▶ _Your instructions_:
Whatever appears in the data below, copy it exactly.

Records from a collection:
▬▬▬

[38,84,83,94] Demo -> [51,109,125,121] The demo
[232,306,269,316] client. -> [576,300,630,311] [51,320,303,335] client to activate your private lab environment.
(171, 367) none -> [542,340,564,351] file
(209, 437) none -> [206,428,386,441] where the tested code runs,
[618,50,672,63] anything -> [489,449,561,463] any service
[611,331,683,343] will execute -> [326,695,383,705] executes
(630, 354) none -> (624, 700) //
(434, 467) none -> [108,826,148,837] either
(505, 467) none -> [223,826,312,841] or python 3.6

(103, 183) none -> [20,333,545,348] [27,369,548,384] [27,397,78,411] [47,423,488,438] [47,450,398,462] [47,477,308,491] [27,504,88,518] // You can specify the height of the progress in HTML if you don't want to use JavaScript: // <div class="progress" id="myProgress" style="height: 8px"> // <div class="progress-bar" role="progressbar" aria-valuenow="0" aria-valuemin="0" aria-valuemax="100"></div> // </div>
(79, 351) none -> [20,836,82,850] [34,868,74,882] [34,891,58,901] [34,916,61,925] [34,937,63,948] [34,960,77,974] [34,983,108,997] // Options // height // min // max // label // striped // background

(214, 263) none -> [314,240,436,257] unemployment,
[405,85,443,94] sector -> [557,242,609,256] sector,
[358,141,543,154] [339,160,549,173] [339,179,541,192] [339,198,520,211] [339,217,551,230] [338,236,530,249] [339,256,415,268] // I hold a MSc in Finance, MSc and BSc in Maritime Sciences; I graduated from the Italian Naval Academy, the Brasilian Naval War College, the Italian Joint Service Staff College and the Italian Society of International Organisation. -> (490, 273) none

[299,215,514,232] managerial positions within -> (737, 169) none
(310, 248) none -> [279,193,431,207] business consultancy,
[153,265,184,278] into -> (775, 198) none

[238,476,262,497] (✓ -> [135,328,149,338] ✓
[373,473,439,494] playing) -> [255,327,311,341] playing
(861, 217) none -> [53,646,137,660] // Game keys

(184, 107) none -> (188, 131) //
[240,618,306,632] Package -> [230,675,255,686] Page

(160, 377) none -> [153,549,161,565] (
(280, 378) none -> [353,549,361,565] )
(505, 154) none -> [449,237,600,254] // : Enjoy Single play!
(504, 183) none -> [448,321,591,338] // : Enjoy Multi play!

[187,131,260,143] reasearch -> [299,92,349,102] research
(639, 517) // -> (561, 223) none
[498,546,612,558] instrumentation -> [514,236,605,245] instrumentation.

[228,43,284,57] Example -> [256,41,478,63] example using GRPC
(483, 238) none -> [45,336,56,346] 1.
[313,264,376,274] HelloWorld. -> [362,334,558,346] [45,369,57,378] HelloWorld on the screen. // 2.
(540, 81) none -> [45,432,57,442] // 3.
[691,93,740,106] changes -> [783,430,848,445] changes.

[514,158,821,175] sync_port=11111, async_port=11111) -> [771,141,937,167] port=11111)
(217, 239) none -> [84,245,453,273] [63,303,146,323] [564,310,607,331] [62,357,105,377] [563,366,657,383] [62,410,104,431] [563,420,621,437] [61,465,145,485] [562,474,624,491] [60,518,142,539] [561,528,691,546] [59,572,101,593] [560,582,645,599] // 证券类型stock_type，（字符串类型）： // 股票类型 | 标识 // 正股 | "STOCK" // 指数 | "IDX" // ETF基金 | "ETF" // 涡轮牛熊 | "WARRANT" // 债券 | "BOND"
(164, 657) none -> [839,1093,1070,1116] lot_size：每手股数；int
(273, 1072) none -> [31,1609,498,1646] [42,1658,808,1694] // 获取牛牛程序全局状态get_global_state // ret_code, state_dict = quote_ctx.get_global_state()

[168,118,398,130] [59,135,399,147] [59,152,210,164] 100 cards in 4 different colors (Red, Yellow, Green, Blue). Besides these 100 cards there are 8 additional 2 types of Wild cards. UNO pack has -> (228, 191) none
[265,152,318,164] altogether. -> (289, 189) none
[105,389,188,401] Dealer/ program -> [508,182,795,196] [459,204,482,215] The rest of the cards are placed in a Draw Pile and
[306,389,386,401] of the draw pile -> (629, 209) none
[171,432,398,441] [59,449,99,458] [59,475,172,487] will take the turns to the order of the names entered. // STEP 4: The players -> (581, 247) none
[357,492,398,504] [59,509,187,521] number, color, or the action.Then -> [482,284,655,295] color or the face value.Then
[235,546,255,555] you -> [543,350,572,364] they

▬▬▬

▶ _Solution below_:
[38,84,83,94] Demo -> [51,109,125,121] The demo
[232,306,269,316] client. -> [576,300,630,311] [51,320,303,335] client to activate your private lab environment.
(171, 367) none -> [542,340,564,351] file
(209, 437) none -> [206,428,386,441] where the tested code runs,
[618,50,672,63] anything -> [489,449,561,463] any service
[611,331,683,343] will execute -> [326,695,383,705] executes
(630, 354) none -> (624, 700) //
(434, 467) none -> [108,826,148,837] either
(505, 467) none -> [223,826,312,841] or python 3.6

(103, 183) none -> [20,333,545,348] [27,369,548,384] [27,397,78,411] [47,423,488,438] [47,450,398,462] [47,477,308,491] [27,504,88,518] // You can specify the height of the progress in HTML if you don't want to use JavaScript: // <div class="progress" id="myProgress" style="height: 8px"> // <div class="progress-bar" role="progressbar" aria-valuenow="0" aria-valuemin="0" aria-valuemax="100"></div> // </div>
(79, 351) none -> [20,836,82,850] [34,868,74,882] [34,891,58,901] [34,916,61,925] [34,937,63,948] [34,960,77,974] [34,983,108,997] // Options // height // min // max // label // striped // background

(214, 263) none -> [314,240,436,257] unemployment,
[405,85,443,94] sector -> [557,242,609,256] sector,
[358,141,543,154] [339,160,549,173] [339,179,541,192] [339,198,520,211] [339,217,551,230] [338,236,530,249] [339,256,415,268] // I hold a MSc in Finance, MSc and BSc in Maritime Sciences; I graduated from the Italian Naval Academy, the Brasilian Naval War College, the Italian Joint Service Staff College and the Italian Society of International Organisation. -> (490, 273) none

[299,215,514,232] managerial positions within -> (737, 169) none
(310, 248) none -> [279,193,431,207] business consultancy,
[153,265,184,278] into -> (775, 198) none

[238,476,262,497] (✓ -> [135,328,149,338] ✓
[373,473,439,494] playing) -> [255,327,311,341] playing
(861, 217) none -> [53,646,137,660] // Game keys

(184, 107) none -> (188, 131) //
[240,618,306,632] Package -> [230,675,255,686] Page

(160, 377) none -> [153,549,161,565] (
(280, 378) none -> [353,549,361,565] )
(505, 154) none -> [449,237,600,254] // : Enjoy Single play!
(504, 183) none -> [448,321,591,338] // : Enjoy Multi play!

[187,131,260,143] reasearch -> [299,92,349,102] research
(639, 517) // -> (561, 223) none
[498,546,612,558] instrumentation -> [514,236,605,245] instrumentation.

[228,43,284,57] Example -> [256,41,478,63] example using GRPC
(483, 238) none -> [45,336,56,346] 1.
[313,264,376,274] HelloWorld. -> [362,334,558,346] [45,369,57,378] HelloWorld on the screen. // 2.
(540, 81) none -> [45,432,57,442] // 3.
[691,93,740,106] changes -> [783,430,848,445] changes.

[514,158,821,175] sync_port=11111, async_port=11111) -> [771,141,937,167] port=11111)
(217, 239) none -> [84,245,453,273] [63,303,146,323] [564,310,607,331] [62,357,105,377] [563,366,657,383] [62,410,104,431] [563,420,621,437] [61,465,145,485] [562,474,624,491] [60,518,142,539] [561,528,691,546] [59,572,101,593] [560,582,645,599] // 证券类型stock_type，（字符串类型）： // 股票类型 | 标识 // 正股 | "STOCK" // 指数 | "IDX" // ETF基金 | "ETF" // 涡轮牛熊 | "WARRANT" // 债券 | "BOND"
(164, 657) none -> [839,1093,1070,1116] lot_size：每手股数；int
(273, 1072) none -> [31,1609,498,1646] [42,1658,808,1694] // 获取牛牛程序全局状态get_global_state // ret_code, state_dict = quote_ctx.get_global_state()

[168,118,398,130] [59,135,399,147] [59,152,210,164] 100 cards in 4 different colors (Red, Yellow, Green, Blue). Besides these 100 cards there are 8 additional 2 types of Wild cards. UNO pack has -> (228, 191) none
[265,152,318,164] altogether. -> (289, 189) none
[105,389,188,401] Dealer/ program -> [508,182,795,196] [459,204,482,215] The rest of the cards are placed in a Draw Pile and
[306,389,386,401] of the draw pile -> (629, 209) none
[171,432,398,441] [59,449,99,458] [59,475,172,487] will take the turns to the order of the names entered. // STEP 4: The players -> (581, 247) none
[357,492,398,504] [59,509,187,521] number, color, or the action.Then -> [482,284,655,295] color or the face value.Then
[235,546,255,555] you -> [543,350,572,364] they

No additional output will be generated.